Install the Speech SDK

Before you can do anything, you'll need to install the Speech SDK. Depending on your platform, use the following instructions:

Import dependencies

To run the examples in this article, include the following using statements at the top of your script.

using System;
using System.Collections.Generic;
using System.Threading.Tasks;
using Microsoft.CognitiveServices.Speech;
using Microsoft.CognitiveServices.Speech.Audio;

Create a speech configuration

To call the Speech service using the Speech SDK, you need to create a SpeechConfig. In this example, you create a SpeechConfig using a subscription key and region. You also create some basic boilerplate code to use for the rest of this article, which you modify for different customizations.

Note that the region is set to westus, as it is the only supported region for the service.

public class Program 
{
    static async Task Main(string[] args)
    {
        // replace with your own subscription key 
        string subscriptionKey = "YourSubscriptionKey";
        string region = "westus";
        var config = SpeechConfig.FromSubscription(subscriptionKey, region);
    }
}

Text-dependent verification

Speaker Verification is the act of confirming that a speaker matches a known, or enrolled voice. The first step is to enroll a voice profile, so that the service has something to compare future voice samples against. In this example, you enroll the profile using a text-dependent strategy, which requires a specific pass-phrase to use for both enrollment and verification. See the reference docs for a list of supported pass-phrases.

Start by creating the following function in your Program class to enroll a voice profile.

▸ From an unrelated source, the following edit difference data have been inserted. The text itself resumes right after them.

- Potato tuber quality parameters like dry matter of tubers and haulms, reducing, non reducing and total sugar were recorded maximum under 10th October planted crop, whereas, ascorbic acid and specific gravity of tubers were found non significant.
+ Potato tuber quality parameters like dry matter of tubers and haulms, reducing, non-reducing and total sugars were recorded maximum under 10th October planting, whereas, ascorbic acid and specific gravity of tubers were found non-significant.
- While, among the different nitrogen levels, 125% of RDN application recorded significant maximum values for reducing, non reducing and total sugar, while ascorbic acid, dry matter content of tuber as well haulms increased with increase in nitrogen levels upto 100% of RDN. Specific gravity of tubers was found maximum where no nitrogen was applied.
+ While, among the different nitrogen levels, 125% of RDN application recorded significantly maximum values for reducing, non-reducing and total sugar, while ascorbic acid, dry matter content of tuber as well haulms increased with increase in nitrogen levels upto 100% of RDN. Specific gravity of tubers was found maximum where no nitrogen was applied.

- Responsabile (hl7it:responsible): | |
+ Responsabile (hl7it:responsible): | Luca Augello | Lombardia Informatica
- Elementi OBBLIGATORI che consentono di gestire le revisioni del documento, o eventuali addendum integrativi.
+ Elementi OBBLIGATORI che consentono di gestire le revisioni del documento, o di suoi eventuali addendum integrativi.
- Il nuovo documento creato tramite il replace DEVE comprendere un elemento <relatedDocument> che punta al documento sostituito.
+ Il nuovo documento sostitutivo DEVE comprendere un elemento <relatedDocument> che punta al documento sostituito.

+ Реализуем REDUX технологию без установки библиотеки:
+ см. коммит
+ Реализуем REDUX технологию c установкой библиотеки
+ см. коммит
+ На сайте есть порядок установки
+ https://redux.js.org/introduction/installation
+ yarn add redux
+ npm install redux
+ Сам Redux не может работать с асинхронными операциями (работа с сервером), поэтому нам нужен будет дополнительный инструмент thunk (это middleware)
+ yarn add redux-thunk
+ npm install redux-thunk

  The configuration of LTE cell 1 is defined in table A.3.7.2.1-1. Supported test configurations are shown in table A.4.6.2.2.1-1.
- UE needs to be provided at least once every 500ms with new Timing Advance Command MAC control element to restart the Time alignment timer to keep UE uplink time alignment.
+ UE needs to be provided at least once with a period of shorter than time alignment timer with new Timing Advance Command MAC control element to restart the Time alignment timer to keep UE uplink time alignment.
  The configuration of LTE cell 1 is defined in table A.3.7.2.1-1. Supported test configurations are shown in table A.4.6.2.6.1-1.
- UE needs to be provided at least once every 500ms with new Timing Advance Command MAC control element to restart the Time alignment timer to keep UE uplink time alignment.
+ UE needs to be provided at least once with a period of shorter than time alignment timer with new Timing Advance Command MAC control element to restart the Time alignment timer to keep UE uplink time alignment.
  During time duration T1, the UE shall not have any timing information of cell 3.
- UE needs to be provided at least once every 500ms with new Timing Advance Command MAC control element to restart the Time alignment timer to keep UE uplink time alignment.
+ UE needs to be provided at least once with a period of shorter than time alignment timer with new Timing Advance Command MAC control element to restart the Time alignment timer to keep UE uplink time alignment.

public static async Task VerificationEnroll(SpeechConfig config, Dictionary<string, string> profileMapping)
{
    using (var client = new VoiceProfileClient(config))
    using (var profile = await client.CreateProfileAsync(VoiceProfileType.TextDependentVerification, "en-us"))
    {
        using (var audioInput = AudioConfig.FromDefaultMicrophoneInput())
        {
            Console.WriteLine($"Enrolling profile id {profile.Id}.");
            // give the profile a human-readable display name
            profileMapping.Add(profile.Id, "Your Name");

            VoiceProfileEnrollmentResult result = null;
            while (result is null || result.RemainingEnrollmentsCount > 0)
            {
                Console.WriteLine("Speak the passphrase, \"My voice is my passport, verify me.\"");
                result = await client.EnrollProfileAsync(profile, audioInput);
                Console.WriteLine($"Remaining enrollments needed: {result.RemainingEnrollmentsCount}");
                Console.WriteLine("");
            }
            
            if (result.Reason == ResultReason.EnrolledVoiceProfile)
            {
                await SpeakerVerify(config, profile, profileMapping);
            }
            else if (result.Reason == ResultReason.Canceled)
            {
                var cancellation = VoiceProfileEnrollmentCancellationDetails.FromResult(result);
                Console.WriteLine($"CANCELED {profile.Id}: ErrorCode={cancellation.ErrorCode} ErrorDetails={cancellation.ErrorDetails}");
            }
        }
    }
}

In this function, await client.CreateProfileAsync() is what actually creates the new voice profile. After it is created, you specify how you will input audio samples, using AudioConfig.FromDefaultMicrophoneInput() in this example to capture audio from your default input device. Next, you enroll audio samples in a while loop that tracks the number of samples remaining, and required, for enrollment. In each iteration, client.EnrollProfileAsync(profile, audioInput) will prompt you to speak the pass-phrase into your microphone, and add the sample to the voice profile.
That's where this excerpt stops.